Les quatre moustiques errent.
Dare mo Shiranai n'est pas un film qui plaira à tous. J'aime beaucoup le cinéma asiatique et le cinéma japonais en particulier; J'ai l'habitude du rythme lent, contemplatif, de cette production cinématographique, mais je dois bien avouer que j'ai trouvé ce film lent à l'extrême. Kore-Eda étire ses scènes au maximum sur un film de 2h20, et on a quand même parfois l'impression que le film aurait gagné a perdre une vingtaine de minutes, ce qui aurait peut être renforcé plutôt que déforcé cette sensation de lenteur voulue par le réalisateur. J'ai beaucoup apprécié la première moitié du film qui m'a immédiatement transporté dans l'histoire (la séquence de l'emménagement dans l'appartement est particulièrement réussie). La seconde moitié m'a semblé moins « rythmée » et il y a eu même quelques moments ou je n'ai pu m'empêcher de passer en avance rapide . La dernière demi heure du film est simplement de toute beauté et excuse tous les petits reproches précédents.

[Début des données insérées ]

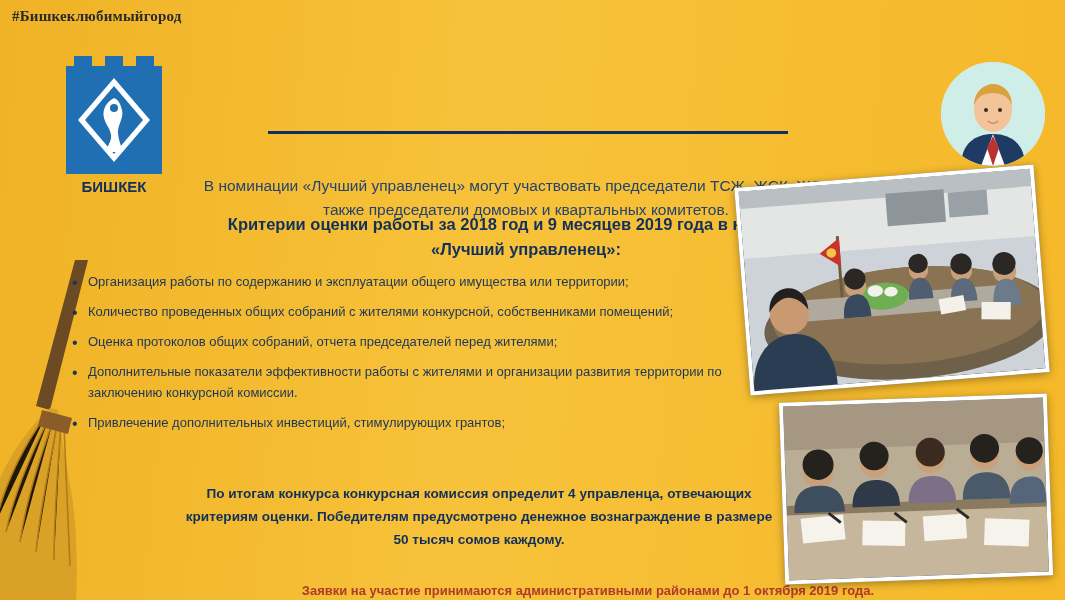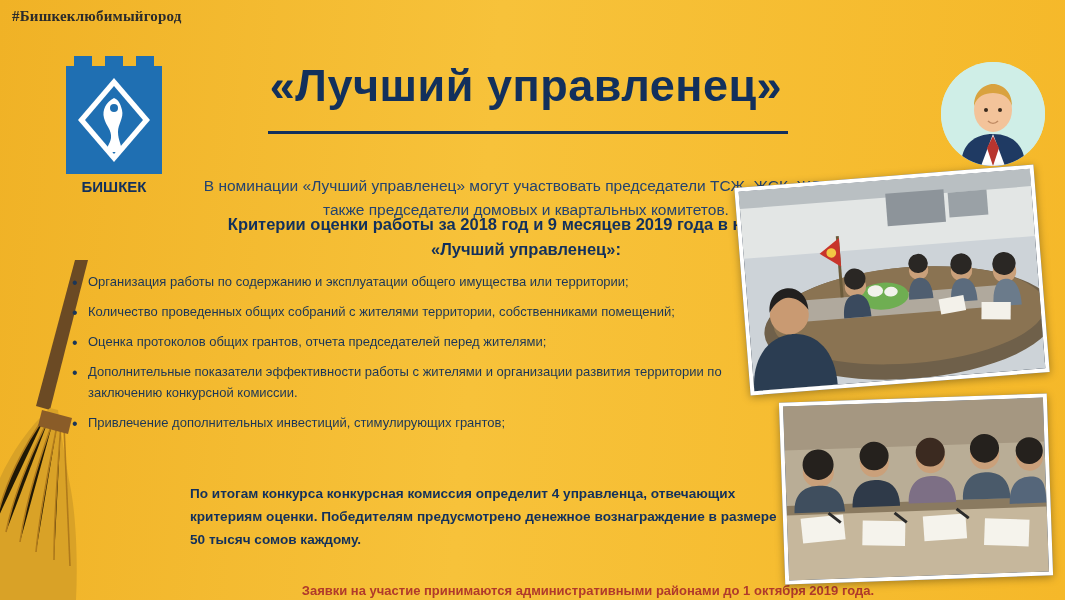"«Лучший управленец»" div.title { html: <div>«Лучший управленец»</div> -> none }
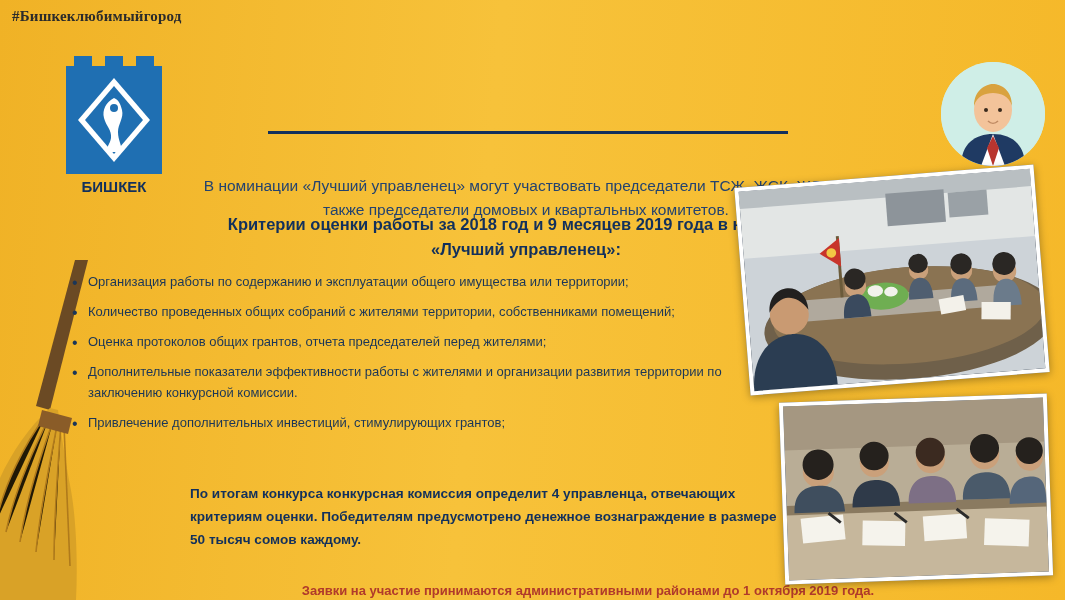"Количество проведенных общих собраний с" li { text: территории -> конкурсной }
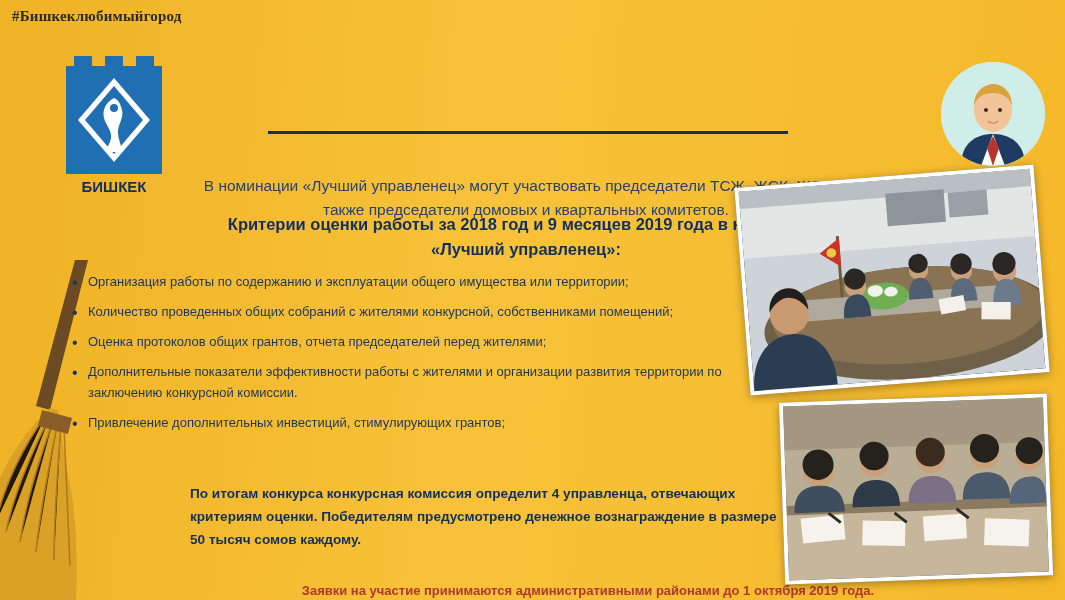"Оценка протоколов общих грантов, отчета" li { text: грантов -> собраний }
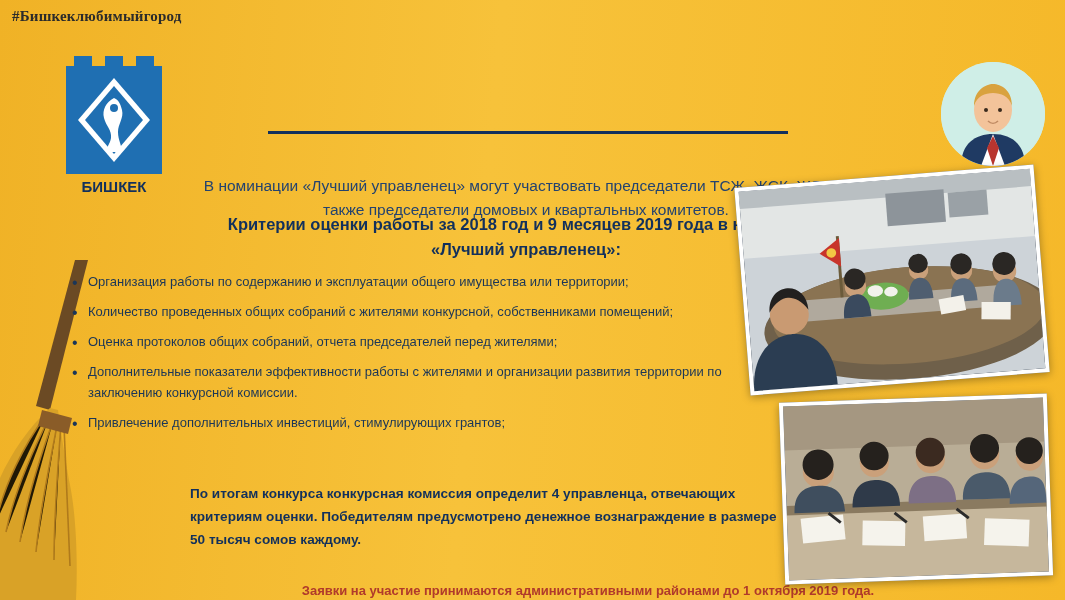"По итогам конкурса конкурсная комиссия" .note { left: 190px -> 179px; text-align: none -> center }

Là ou je trouve le rythme très lent, long, étiré de ce film particulièrement adapté, c'est dans la mise en scène de l'enfance. C'est un autre pays l'enfance... Un pays ou le temps s'écoule à un rythme différent du monde des adultes. Rappelez vous ce temps qui s'étirait à l'infini lorsque vous étiez gamins, rappelez vous à quel point votre enfance à pu paraitre longue en comparaison de la vitesse hallucinante avec laquelle le temps passe depuis que vous avez quitté cette contrée pour ne plus jamais y retourner autrement que dans vos souvenirs. Je crois que c'est cette sensation que Kore-Eda cherche à retranscrire à l'intérieur de son film, et c'est vraiment très réussi.
Du point de vue de la mise en scène, j'ai trouvé que Kore-Eda mettait beaucoup de distance par rapport à son sujet, le filmant de manière quasi documentaire. Pourtant ce regard un peu extérieur n'est jamais froid, au contraire, il est rempli d'une belle humanité, d'une absence de jugement, même vis-à-vis de cette mère-enfant qu'on arrive pas à détester malgré ses manquements, son égoïsme, et sa puérilité. Ce regard un peu extérieur donne même plus de force à certaines scènes dramatiques en leur retirant toutes formes de pathos, en ajoutant une certaine forme de légèreté et de poésie même dans les moments les plus noirs et permet d'être touché de manière profonde par certaines séquences. Peut-être arrive-t-elle également à montrer cette capacité particulière des enfants à survivre à tout, a continuer à vivre, et à espérer.
Enfin, comment ne pas parler de la prestation excellente de tout le casting. J'ai particulièrement été fasciné par le jeu de Yuya Yagira dans le rôle du jeune Akira, magnifique de vérité et de simplicité.
Dare mo shiranai est donc un film sur le temps, sur l'enfance, un film subtile, exigeant avec son spectateur, qui lui demande de l'attention, un film à ne regarder que si vous êtes en pleine possession de vos moyens. Ça vaut le coup pourtant, parce qu'au-delà des reproches que j'ai pu lui faire dans cette critique, le film de Kore-eda est régulièrement transpercé par des moments de beauté, de tristesse, de déception, et de cet espoir perpétuel qui n'existe que dans le pays de l'enfance.